Do federal vaccine mandates preempt contrary state laws?
As a general matter, yes. Validly issued federal laws and regulations typically “preempt” contrary state laws. The primary exception to this would be if the federal mandates are viewed as exceeding President Biden’s authority. In the case of the mandate for federal contractors, the Executive Branch has broad authority to regulate federal contracts—authority it typically exercises via FAR clauses and Executive Orders. We have seen this authority exercised on hot-button political issues time and time again. If challenged in court, we expect the vaccine mandate for federal contractors to be upheld, given the Executive Branch’s broad authority in dealing with federal contractors.
What should contractors with operations in states that ban vaccine mandates do?
If and when your contracting officer reaches out regarding the vaccine mandate, we recommend beginning a dialogue about the mandate ban in your state and its impact on your operations. The purpose here is three-fold:
- First, in the case of contracts to which the mandate does not squarely apply (e.g., existing contracts for manufactured products), the mandate ban—and the ensuing costs of litigation and potential business disruptions over the ban—may provide sufficient leverage to persuade the agency not to impose the mandate on your contract at this time.

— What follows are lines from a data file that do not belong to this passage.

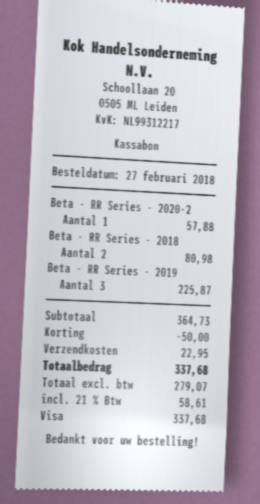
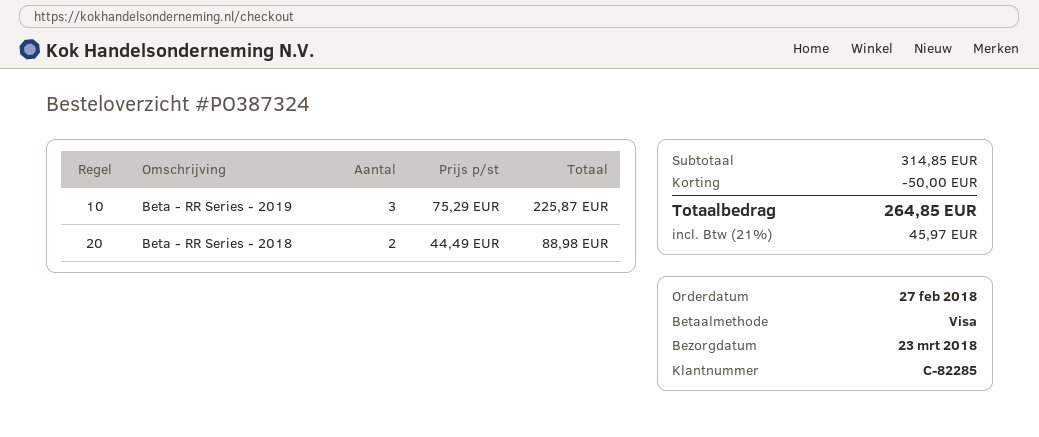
Beta - RR Series - 2020-2: 1 for 57.88 -> none
Beta - RR Series - 2018: 2 for 80.98 -> 2 for 88.98
subtotal: 364.73 -> 314.85
shipping: 22.95 -> none
tax: 21% = 58.61 -> 21% = 45.97
total: 337.68 -> 264.85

- Second, it is critical to lay the groundwork for a Request for Equitable Adjustment (“REA”) and/or claim in connection with this issue. State enforcement proceedings will be costly, even if the contractor ultimately prevails. Contractors should expressly inform the Contracting Officer that they will be seeking all such costs (including the cost of any judgment against them) via an REA. (Whether contractors are likely to prevail on such an REA/claim is a topic for another day and will be highly fact specific.)
- Third, a dialogue with the Government will preserve the ability to later argue that the Government Contractor Defense shields the contractor from any liability under state law, if necessary. The Government Contractor Defense is a narrow doctrine that provides for preemption of some state laws where contractors are subject to a conflicting federal requirement. However, pursuant to Boyle v. United Technologies Corp., 487 U.S. 500, 512-13 (1988), the doctrine expressly requires that the contractor warn the Government about the potential liability.
Will I likely be subject to a state enforcement proceeding if I comply with the federal mandate?
Quite possibly. This will, of course, vary state by state, but we certainly expect there may be test cases in which federal contractors are subject to enforcement proceedings by state governments (although it is also possible that states will recognize that contractors have a strong preemption argument).
As reflected above, assuming a company’s business with the federal government is an important piece of its overall operations, the focus for contractors should be on pushing back on the federal mandate where possible, and where that pushback is unsuccessful, on laying the groundwork for cost recovery down the road. As always, we are here to help navigate these challenging issues.